Führerschein für LKW 6000€ ab dem 10.September, dann noch die Berufskraftfahrerausbildung, plus alle fünf Jahre eine 35 stündige Auffrischung und alle fünf Jahre die Führerscheinverlängerung mit Untersuchnung beim Amtsarzt. Wer übernimmt denn diese Kosten die alle fünf Jahre anfallen. Bekanntlich bezahlen die Spediteure diese Kosten nicht, dies muss der Kraftfahrer selber tragen. Wer wird denn noch dann einen Führerschein für LKW machen wollen oder bezahlen können. Wenn wir dies hochrechnen, werden in spätestens 20 Jahren keine Kraftfahrer mehr da sein, die bei den Speditionen arbeiten werden.
Hier wird ein Berufsstand von der EU-Politik in den Abgrund verbannt. Aus - und Weiterbildung in diesen Berufszweig ist wichtig und auch in Ordnung, nur sollte man sich über die Kosten einig sein und wer dafür aufkommen soll, es kann nicht sein, dass dies alles beim Kraftfahrer alleine hängen bleiben soll.
Wenn schon soviel wert auf die Weiterschulung und Auffrischung des Führerscheins gelegt wird, warum wird dann nicht auch bei den PKW-Fahrer diese Nachschulungen angewannt, denn auch dies Fahrer haben nach 20 oder 30 Jahre vieles vergessen was sie einemal in der Fahrschule gelernt haben und sind auch nicht immer auf den neusten Stand der StVO oder der StVzO, hier sollte eine Gleichbehandlung standfinden, um alle auf einen gleichen Wissensstand zu halten. Solange dies nicht der Fall ist, wird es immer Unstimmigkeiten im Verkehr zwieschen nichtwisser und gut Weitergebildetet geben und die missverständnisse weiter für Unfälle sorgen.
Es kann nicht sein, dass es reicht wenn 700000 Kraftfahrer weitergebildet werden und etlige Millionen Fahrer weiter ohne Nachschulung unterwegs sind. So kann man die Unfallzahlen nicht senken!!!

10.02.2009
10:20
Ansturm auf die Lkw-Fahrschulen
von UHU | #20

Hallo legion, du hast neben den unterdimensionierten Bremsen das ebbenfalls unterdimensionierte Gehirn des Fahrers vergessen.

10.02.2009
03:03
Ansturm auf die Lkw-Fahrschulen
von legion | #19

> Dies betrifft alle 700 000 Kraftfahrer, die [...] auf deutschen Straßen unterwegs sind und ein
> Fahrzeug fahren das schwerer ist als 3,5 Tonnen.
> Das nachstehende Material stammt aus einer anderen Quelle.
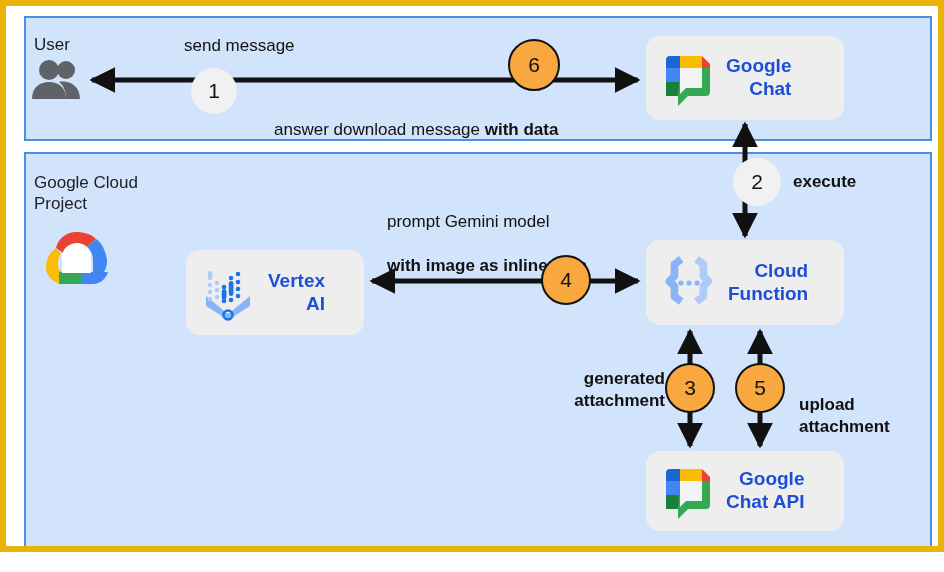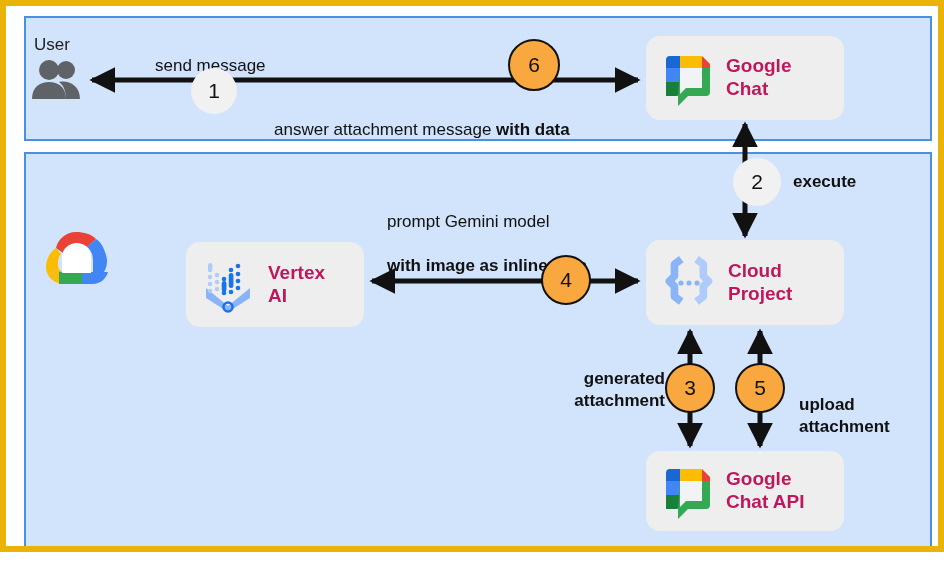"send message" #lbl-send-message { left: 149px -> 178px; margin-top: 20px -> none }
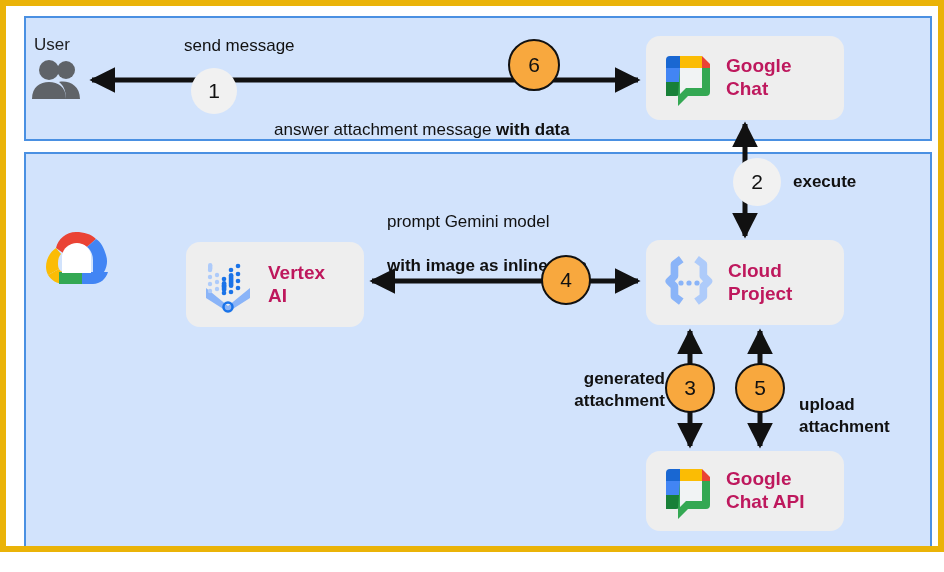"Google" .card-label { color: #be185d -> #1d4ed8; text-align: none -> right }
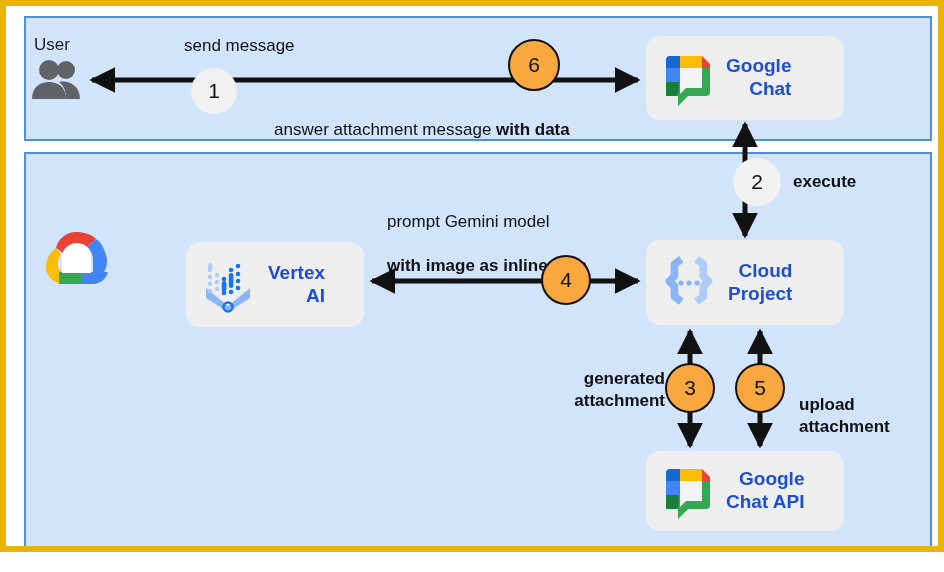"answer attachment message" span { text: attachment -> download }
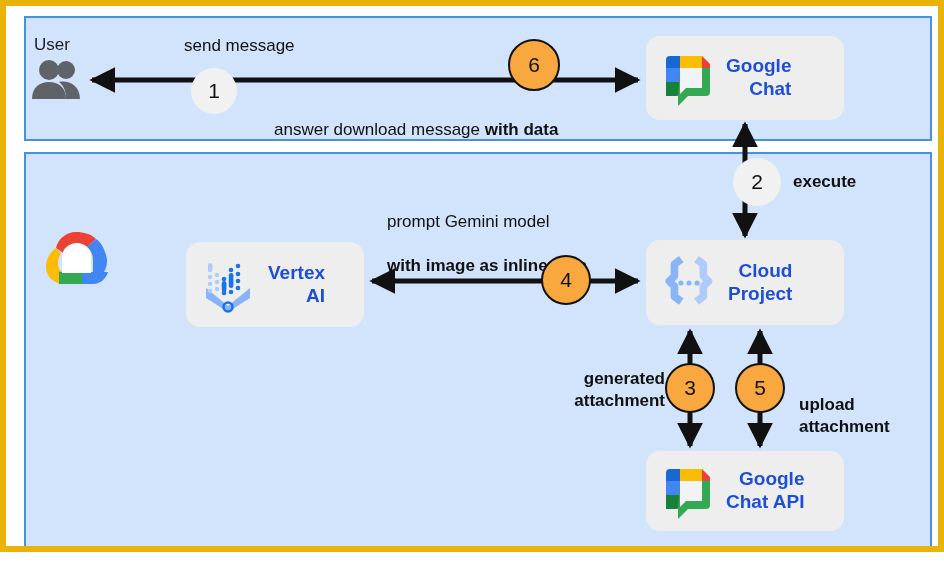"Google Cloud" div.panel-title { html: none -> <div>Google Cloud Project</div> }
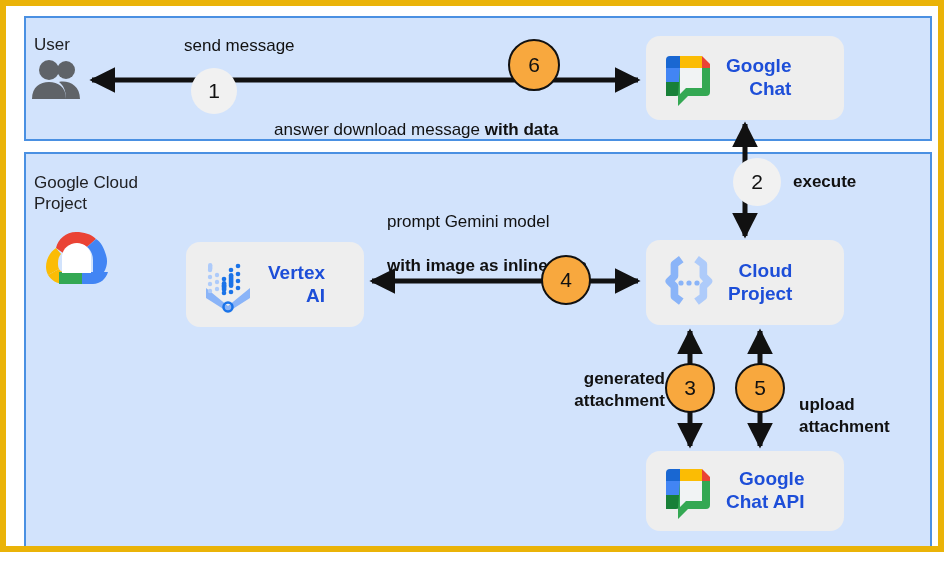"Vertex" #card-vertex-ai { top: 236px -> 244px }
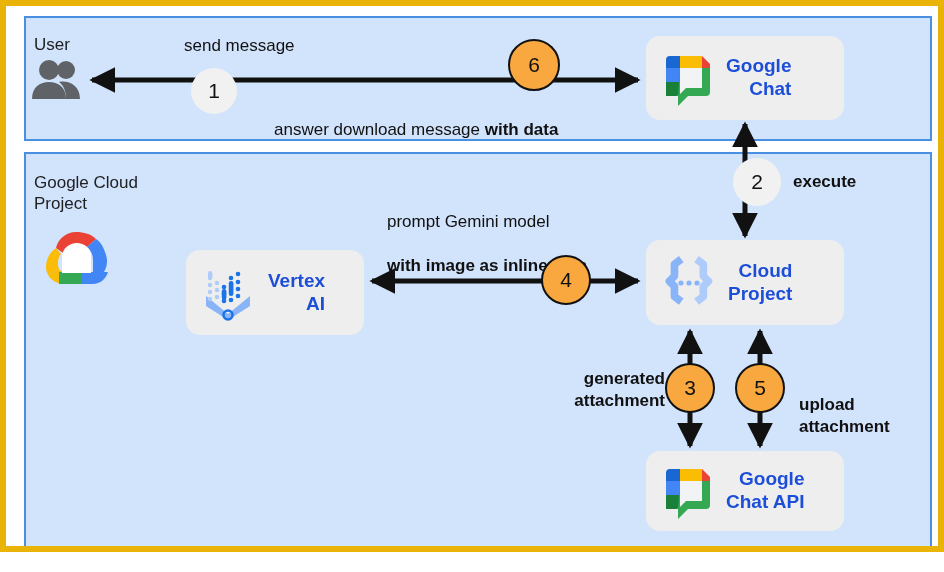"Cloud" div.card-label { text: Project -> Function }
Demnächst kann man also damit rechnen noch mehr Kamikaze-Piloten mit Klein-Transportern auf den Straßen zu finden. Ich bekomm es jedesmal mit der Angst zu tun, wenn ich mit 140 überhole und von hinten ein weißer Flitzer mit 180 im Rückspiegel auftaucht und ungebremst auf mich zu kommt. Gelegenheits-Jobber (400€) mit kaum mehr Erfahrung als PKW-fahren haben steuern Kisten, mit überdimensioniertem Motor und unterdimensionierter Bremse.
Und von dem was ein Berufskraftfahrer wissen sollte (zb. Ladungssicherung) haben diese Aushilfskräfte ja auch keine Ahnung weil sie die Ausbildung eben nicht haben.
Dafür sind sie billig - und mehr zählt heute ja nicht mehr.